Below are some entries. Work out how many of their lines hold the word "absolute", and write that number alone.
[Opening Information supplied section]
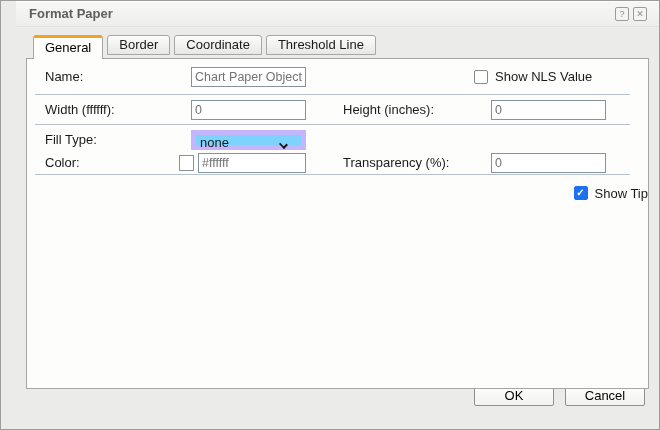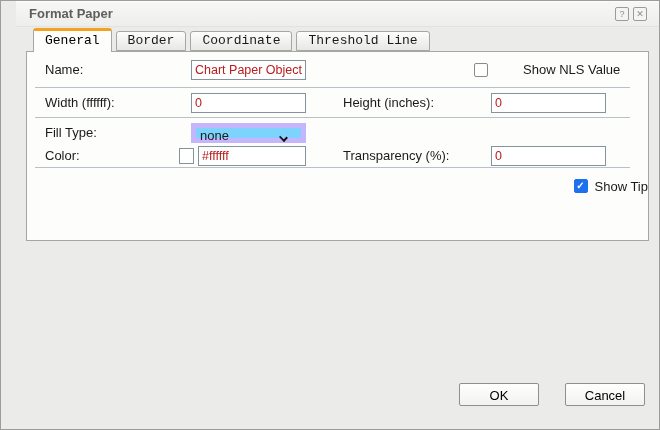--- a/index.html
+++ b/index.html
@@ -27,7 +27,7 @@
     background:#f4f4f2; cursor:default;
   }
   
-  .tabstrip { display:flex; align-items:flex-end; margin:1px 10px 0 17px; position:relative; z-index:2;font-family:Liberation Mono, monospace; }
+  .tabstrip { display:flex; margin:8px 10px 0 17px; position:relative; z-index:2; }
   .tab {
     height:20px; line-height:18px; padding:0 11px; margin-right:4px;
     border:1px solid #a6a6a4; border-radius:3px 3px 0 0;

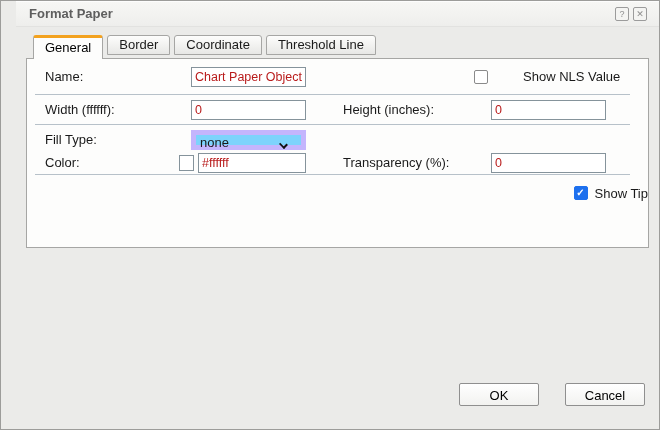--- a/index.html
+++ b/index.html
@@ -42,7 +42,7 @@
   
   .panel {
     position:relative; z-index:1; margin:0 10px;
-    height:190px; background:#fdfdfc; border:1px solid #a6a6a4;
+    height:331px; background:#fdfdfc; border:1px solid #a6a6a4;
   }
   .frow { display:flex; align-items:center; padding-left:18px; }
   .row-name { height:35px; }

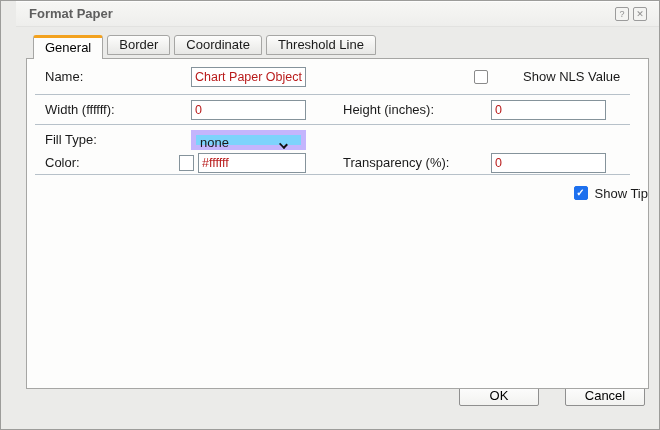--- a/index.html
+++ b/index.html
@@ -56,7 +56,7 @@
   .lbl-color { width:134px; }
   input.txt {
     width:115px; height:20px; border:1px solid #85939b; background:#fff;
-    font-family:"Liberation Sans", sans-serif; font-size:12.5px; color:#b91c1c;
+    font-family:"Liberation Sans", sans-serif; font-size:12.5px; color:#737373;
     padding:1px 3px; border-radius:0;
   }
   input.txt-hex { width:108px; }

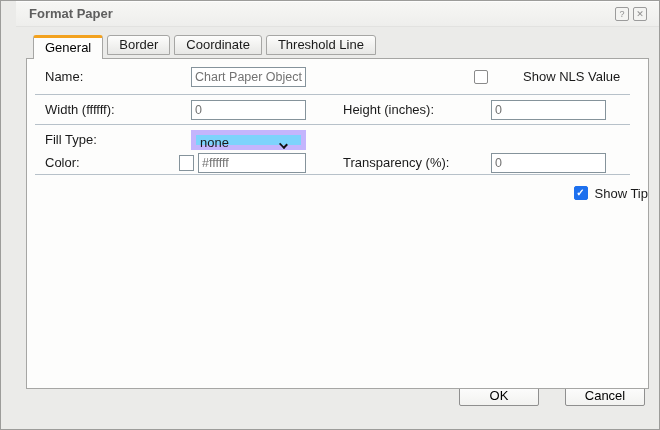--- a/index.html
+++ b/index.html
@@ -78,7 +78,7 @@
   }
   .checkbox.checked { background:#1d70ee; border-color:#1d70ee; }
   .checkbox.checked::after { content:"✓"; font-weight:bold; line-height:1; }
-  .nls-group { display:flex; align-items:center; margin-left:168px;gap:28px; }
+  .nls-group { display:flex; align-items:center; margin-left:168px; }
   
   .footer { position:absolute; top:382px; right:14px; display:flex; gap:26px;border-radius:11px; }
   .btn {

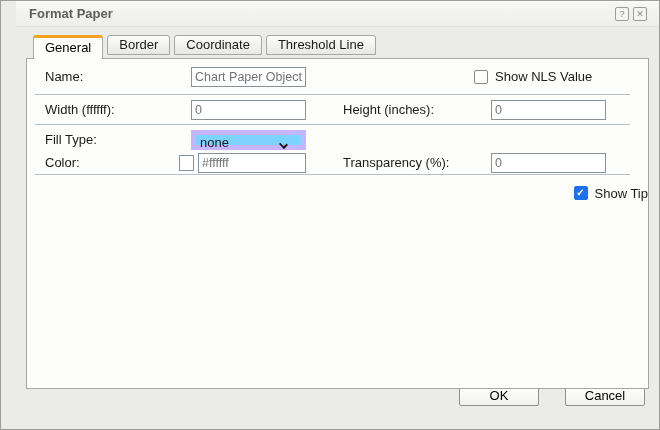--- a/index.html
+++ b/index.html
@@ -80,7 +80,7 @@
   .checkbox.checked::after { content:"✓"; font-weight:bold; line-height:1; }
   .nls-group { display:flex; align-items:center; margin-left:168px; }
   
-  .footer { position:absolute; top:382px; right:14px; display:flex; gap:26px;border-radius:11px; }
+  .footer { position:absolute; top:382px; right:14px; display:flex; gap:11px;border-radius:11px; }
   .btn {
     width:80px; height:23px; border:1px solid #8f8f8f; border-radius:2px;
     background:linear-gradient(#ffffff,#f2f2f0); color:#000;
[Closing Information supplied section]
= Response area =
3